What to do – Filter the entries for the word "chuyển". Copy each line that has it.

Extracted data –
[Start of Attachment]
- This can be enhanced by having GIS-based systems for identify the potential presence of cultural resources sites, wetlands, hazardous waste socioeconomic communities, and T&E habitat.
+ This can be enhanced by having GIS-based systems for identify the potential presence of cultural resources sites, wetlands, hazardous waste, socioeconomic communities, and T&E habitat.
[End of Attachment]
[Start of Attachment]
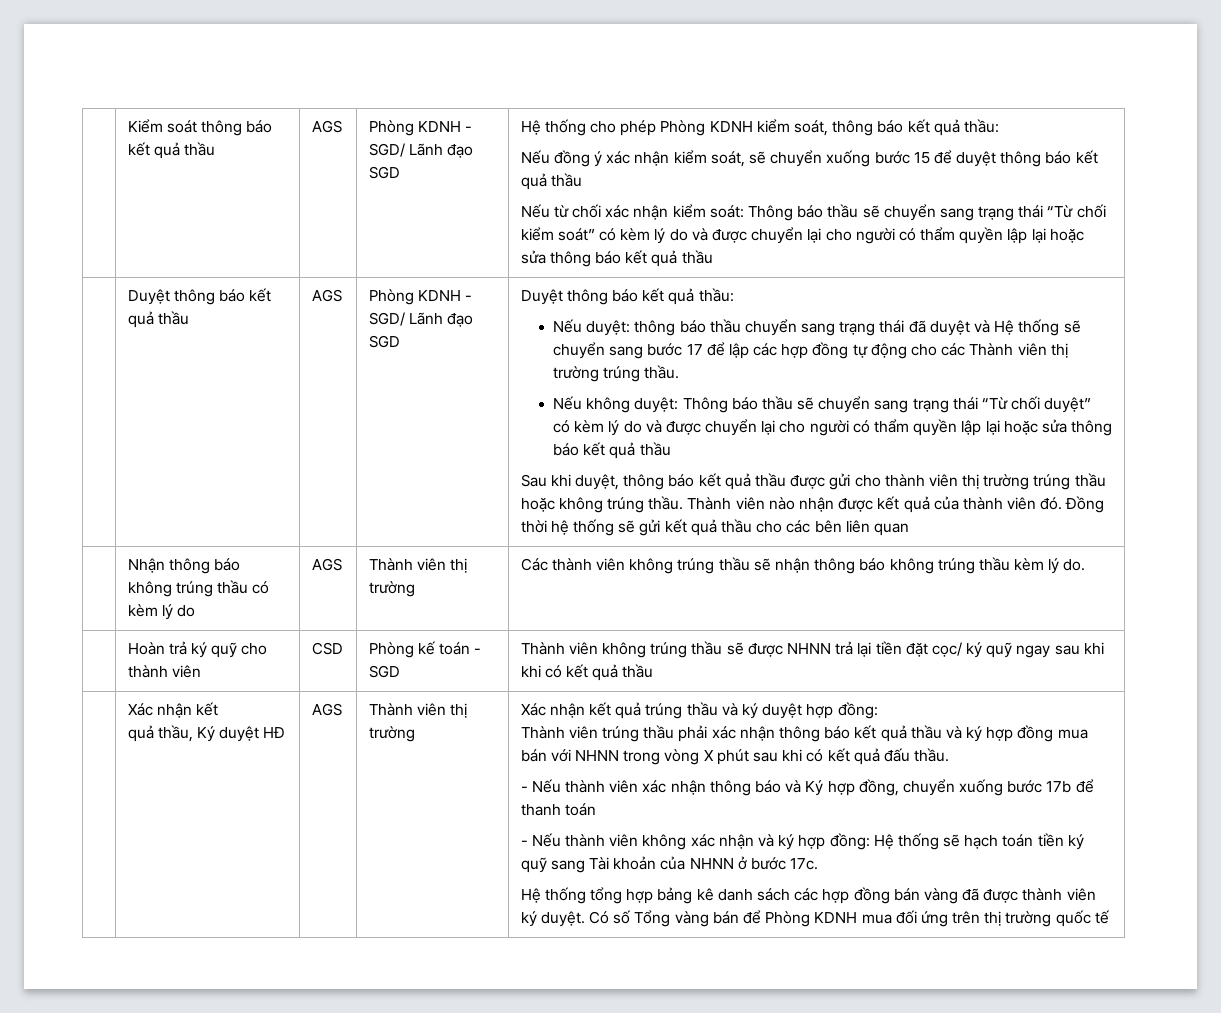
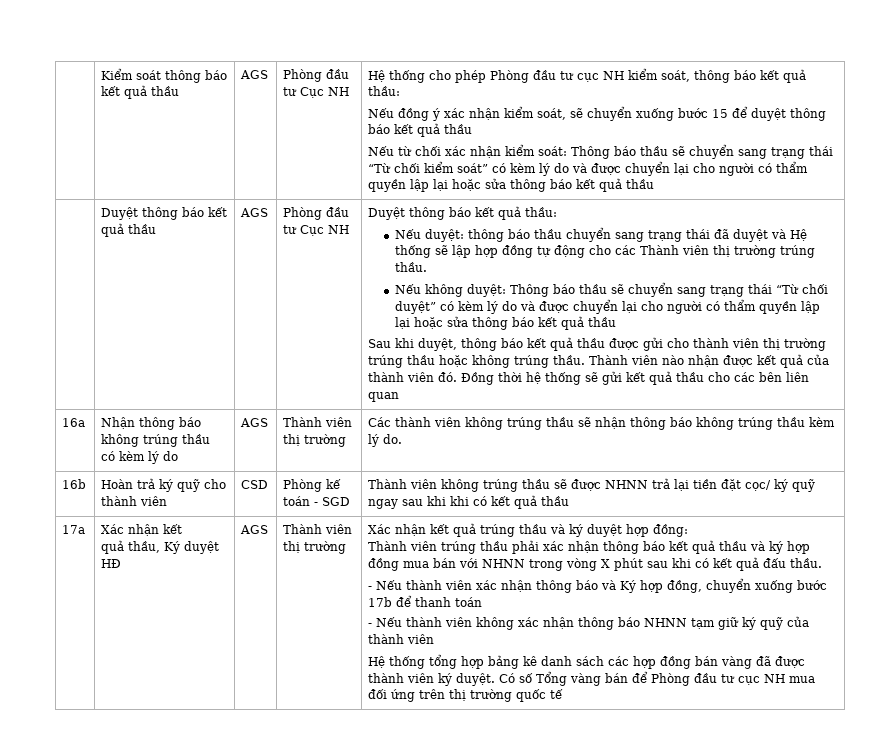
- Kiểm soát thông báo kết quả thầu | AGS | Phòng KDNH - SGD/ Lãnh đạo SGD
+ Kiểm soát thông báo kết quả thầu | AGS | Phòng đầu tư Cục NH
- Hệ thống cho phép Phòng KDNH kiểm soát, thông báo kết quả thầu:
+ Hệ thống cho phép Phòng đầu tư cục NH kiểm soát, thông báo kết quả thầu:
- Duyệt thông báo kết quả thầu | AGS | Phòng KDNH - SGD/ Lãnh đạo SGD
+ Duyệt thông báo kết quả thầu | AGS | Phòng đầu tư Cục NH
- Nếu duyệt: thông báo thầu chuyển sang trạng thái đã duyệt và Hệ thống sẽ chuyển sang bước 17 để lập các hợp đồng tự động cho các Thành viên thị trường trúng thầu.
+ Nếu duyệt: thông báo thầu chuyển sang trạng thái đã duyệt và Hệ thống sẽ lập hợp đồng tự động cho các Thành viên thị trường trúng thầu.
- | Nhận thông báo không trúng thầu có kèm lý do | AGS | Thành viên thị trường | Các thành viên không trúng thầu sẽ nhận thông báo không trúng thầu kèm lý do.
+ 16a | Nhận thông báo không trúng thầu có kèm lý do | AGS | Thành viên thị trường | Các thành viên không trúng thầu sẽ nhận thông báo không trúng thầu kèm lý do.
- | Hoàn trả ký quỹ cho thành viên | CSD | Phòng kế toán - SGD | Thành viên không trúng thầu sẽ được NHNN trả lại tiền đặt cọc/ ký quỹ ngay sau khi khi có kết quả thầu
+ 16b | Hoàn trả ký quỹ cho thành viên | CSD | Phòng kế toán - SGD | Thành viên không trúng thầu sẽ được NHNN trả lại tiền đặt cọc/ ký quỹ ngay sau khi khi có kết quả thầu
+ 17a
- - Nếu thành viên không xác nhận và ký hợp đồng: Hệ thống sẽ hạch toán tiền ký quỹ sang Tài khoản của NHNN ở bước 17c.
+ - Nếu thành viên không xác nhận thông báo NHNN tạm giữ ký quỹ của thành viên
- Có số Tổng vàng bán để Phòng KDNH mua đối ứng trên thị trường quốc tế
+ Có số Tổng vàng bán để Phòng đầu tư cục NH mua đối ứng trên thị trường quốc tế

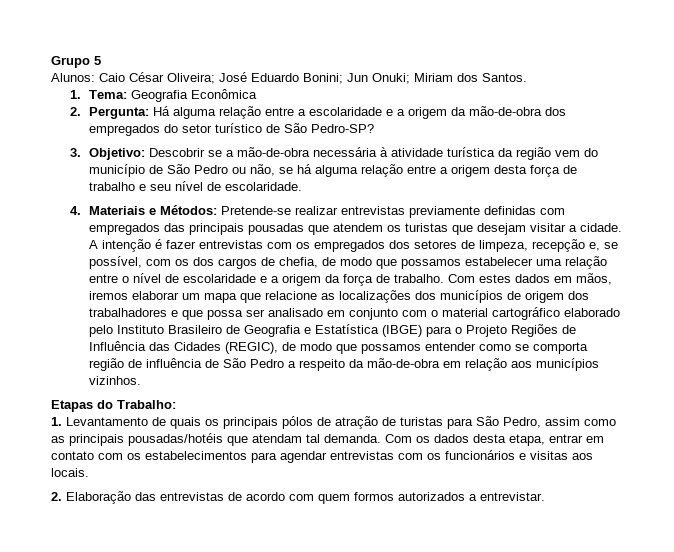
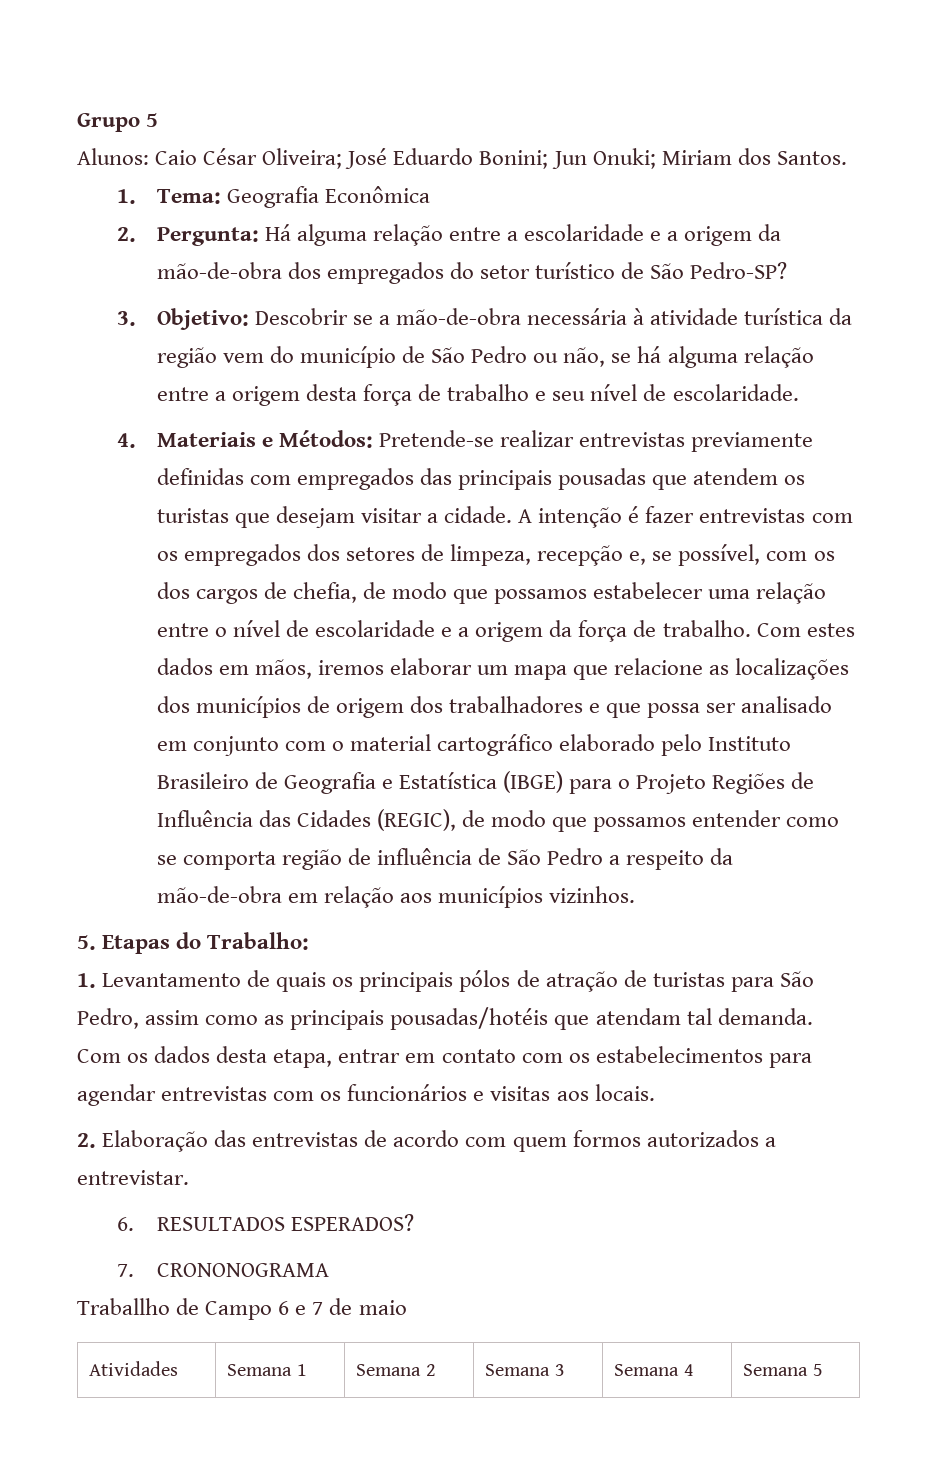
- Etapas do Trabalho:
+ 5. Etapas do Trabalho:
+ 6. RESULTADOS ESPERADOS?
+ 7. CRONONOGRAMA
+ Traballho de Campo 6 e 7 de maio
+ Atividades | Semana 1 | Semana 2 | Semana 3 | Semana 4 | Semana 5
[End of Attachment]
[Start of Attachment]
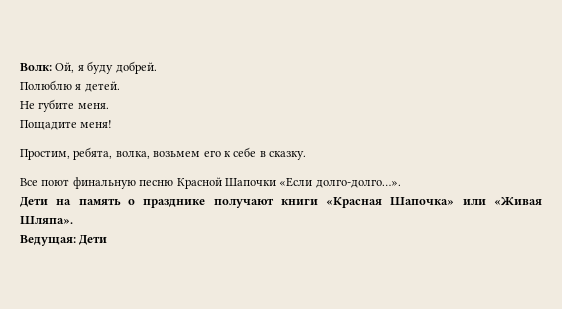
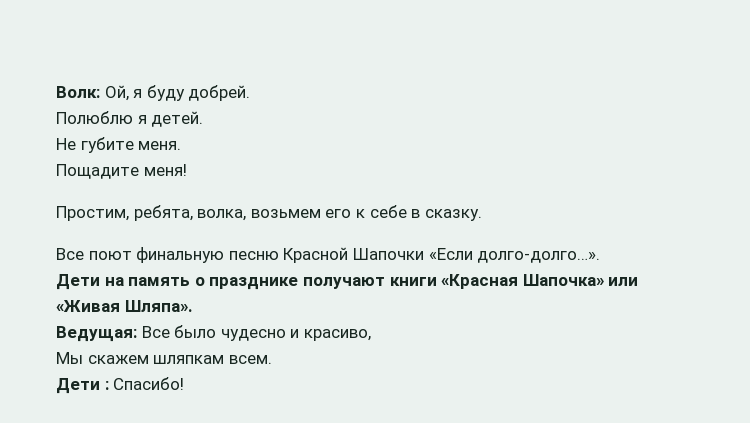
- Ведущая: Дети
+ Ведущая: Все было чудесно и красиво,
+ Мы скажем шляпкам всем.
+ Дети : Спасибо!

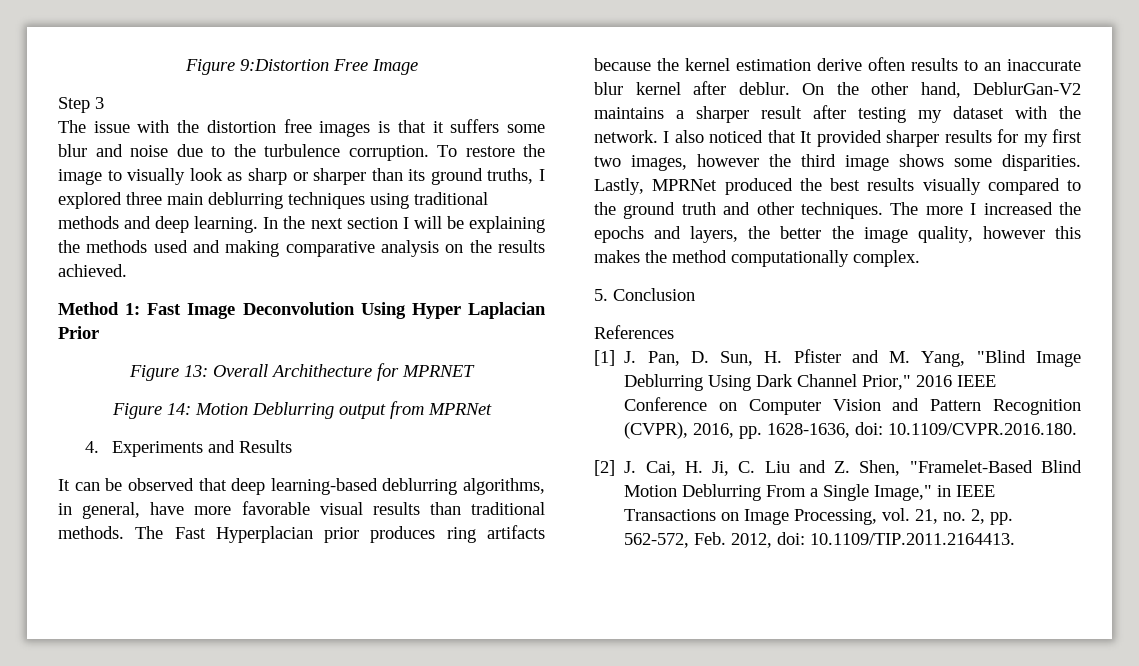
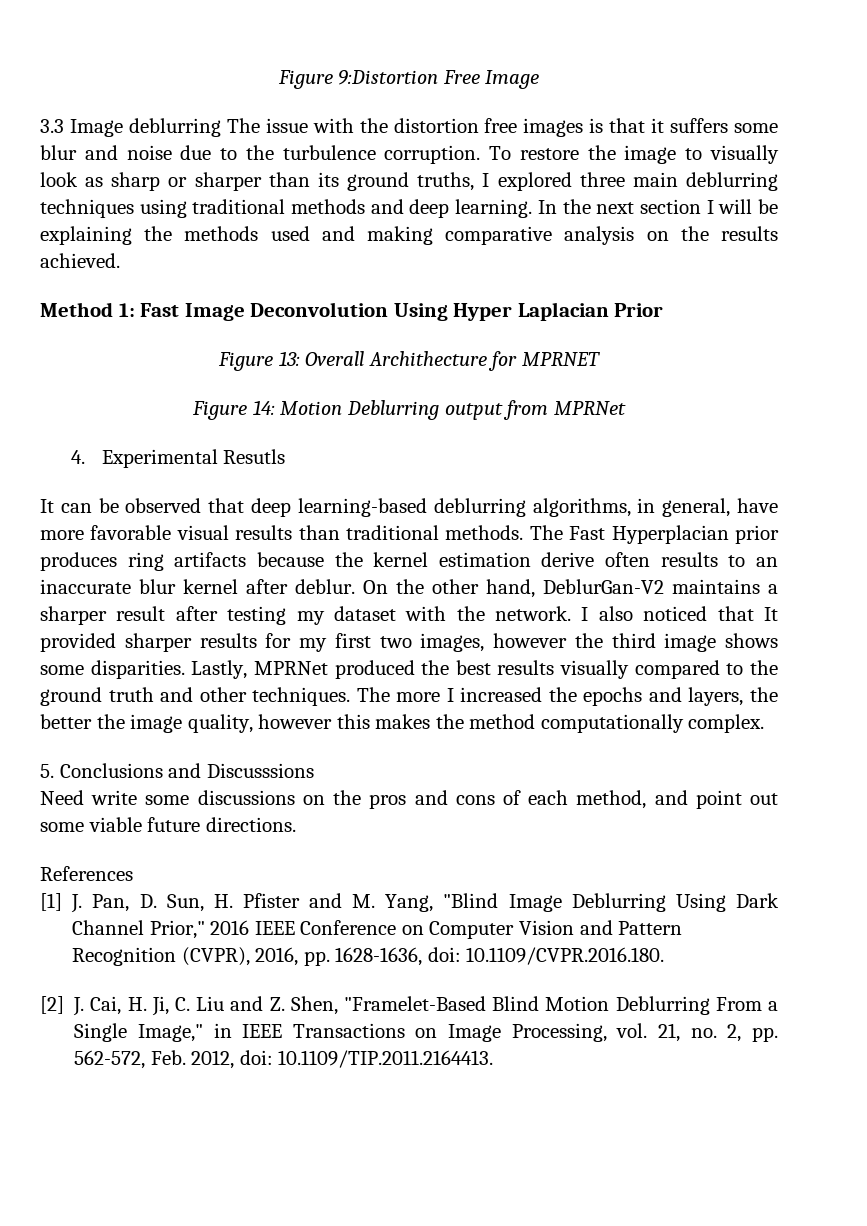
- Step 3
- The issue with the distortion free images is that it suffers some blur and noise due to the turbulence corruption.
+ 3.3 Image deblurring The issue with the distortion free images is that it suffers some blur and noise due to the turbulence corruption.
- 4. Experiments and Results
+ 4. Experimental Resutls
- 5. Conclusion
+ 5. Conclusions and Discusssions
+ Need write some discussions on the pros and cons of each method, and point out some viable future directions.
[End of Attachment]
Written response –
- Nếu duyệt: thông báo thầu chuyển sang trạng thái đã duyệt và Hệ thống sẽ chuyển sang bước 17 để lập các hợp đồng tự động cho các Thành viên thị trường trúng thầu.
+ Nếu duyệt: thông báo thầu chuyển sang trạng thái đã duyệt và Hệ thống sẽ lập hợp đồng tự động cho các Thành viên thị trường trúng thầu.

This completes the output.